> **Edit difference data**:
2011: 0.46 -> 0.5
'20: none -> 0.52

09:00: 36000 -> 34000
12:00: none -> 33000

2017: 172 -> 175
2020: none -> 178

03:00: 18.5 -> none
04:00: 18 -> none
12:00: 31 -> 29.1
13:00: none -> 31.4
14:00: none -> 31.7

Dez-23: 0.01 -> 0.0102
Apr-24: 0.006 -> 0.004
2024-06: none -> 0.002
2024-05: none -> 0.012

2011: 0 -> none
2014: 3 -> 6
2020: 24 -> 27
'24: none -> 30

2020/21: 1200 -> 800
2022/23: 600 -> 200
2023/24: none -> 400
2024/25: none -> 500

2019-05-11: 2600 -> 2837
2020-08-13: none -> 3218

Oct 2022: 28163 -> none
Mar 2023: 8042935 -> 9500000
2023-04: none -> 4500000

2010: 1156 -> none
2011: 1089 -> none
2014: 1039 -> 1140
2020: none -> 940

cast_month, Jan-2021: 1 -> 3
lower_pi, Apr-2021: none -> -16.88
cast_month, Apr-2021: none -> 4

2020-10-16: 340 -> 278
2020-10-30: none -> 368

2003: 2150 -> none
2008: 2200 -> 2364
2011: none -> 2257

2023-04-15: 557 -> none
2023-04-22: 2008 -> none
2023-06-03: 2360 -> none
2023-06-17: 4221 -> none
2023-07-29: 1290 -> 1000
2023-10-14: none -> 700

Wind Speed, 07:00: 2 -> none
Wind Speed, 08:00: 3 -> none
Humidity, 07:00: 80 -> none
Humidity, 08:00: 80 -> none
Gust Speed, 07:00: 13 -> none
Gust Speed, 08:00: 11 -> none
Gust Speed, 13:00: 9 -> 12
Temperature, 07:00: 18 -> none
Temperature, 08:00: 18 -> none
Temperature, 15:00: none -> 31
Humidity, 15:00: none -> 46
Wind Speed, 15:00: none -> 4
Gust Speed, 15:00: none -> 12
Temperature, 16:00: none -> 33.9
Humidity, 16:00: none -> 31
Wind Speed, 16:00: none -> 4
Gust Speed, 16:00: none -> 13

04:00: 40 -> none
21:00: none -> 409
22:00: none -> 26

> **EXERCISE BRIEF**: Provide the count, and nothing else, of lines in the data above where the word "Gust" occurs.

> **YOUR RESPONSE**: 5